WHAT THE TASK REQUIRES:
Using the entries below, copy out all lines where "little" is found.
+-------+
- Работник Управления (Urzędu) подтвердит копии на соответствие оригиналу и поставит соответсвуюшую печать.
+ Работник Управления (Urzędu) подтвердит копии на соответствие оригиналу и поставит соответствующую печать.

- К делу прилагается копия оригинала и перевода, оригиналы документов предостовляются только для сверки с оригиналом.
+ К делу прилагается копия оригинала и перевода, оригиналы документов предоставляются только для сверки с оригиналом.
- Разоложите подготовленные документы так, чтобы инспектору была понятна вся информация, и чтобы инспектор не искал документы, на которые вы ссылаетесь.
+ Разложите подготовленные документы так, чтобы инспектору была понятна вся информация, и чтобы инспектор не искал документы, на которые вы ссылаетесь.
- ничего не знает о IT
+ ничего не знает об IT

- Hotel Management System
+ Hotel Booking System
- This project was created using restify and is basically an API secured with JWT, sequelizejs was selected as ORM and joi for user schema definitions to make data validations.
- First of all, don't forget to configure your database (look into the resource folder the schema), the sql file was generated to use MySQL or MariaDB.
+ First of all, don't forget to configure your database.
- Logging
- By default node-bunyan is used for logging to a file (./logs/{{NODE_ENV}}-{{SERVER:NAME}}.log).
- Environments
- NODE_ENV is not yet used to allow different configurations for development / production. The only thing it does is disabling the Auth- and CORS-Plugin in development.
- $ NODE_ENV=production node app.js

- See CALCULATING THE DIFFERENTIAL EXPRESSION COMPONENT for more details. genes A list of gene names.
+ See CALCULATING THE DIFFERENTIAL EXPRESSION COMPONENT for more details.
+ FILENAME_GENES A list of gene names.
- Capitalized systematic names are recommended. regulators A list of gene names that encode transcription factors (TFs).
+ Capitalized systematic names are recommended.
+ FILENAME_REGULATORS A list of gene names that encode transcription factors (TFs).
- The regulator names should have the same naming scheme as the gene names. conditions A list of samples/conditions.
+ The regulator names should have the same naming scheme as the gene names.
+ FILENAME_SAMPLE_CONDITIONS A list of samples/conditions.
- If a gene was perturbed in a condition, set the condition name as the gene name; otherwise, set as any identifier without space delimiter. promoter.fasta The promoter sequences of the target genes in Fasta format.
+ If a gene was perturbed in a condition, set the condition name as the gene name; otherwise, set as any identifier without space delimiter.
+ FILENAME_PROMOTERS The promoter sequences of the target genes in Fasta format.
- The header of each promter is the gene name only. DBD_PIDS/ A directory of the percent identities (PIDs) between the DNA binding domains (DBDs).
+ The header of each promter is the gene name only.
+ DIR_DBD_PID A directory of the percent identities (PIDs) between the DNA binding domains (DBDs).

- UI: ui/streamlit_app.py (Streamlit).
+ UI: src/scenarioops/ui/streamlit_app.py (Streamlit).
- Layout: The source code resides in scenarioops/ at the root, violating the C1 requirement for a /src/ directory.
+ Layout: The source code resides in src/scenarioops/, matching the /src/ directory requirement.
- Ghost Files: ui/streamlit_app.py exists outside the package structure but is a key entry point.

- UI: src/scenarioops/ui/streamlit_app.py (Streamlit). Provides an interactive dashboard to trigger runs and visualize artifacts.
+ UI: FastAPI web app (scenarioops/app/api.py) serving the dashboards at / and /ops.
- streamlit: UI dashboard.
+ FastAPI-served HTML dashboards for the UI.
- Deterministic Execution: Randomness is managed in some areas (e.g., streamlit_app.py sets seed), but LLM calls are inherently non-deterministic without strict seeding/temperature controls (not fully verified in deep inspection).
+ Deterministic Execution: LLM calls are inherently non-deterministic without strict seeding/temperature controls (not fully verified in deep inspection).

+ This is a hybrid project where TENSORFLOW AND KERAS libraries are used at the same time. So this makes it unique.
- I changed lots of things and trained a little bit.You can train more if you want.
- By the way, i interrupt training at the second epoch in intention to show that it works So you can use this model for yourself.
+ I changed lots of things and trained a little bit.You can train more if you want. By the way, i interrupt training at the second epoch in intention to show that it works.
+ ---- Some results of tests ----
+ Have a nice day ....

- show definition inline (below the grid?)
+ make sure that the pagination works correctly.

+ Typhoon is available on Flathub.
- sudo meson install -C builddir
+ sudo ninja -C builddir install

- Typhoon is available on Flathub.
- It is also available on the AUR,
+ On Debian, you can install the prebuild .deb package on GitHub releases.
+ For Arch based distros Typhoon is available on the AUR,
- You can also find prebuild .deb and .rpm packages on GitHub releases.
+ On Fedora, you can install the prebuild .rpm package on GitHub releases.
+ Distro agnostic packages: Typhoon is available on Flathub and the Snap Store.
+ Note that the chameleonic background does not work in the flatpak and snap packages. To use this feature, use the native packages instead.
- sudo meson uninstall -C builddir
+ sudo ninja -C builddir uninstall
+-------+
RESULT OF THE EXERCISE:
- I changed lots of things and trained a little bit.You can train more if you want.
+ I changed lots of things and trained a little bit.You can train more if you want. By the way, i interrupt training at the second epoch in intention to show that it works.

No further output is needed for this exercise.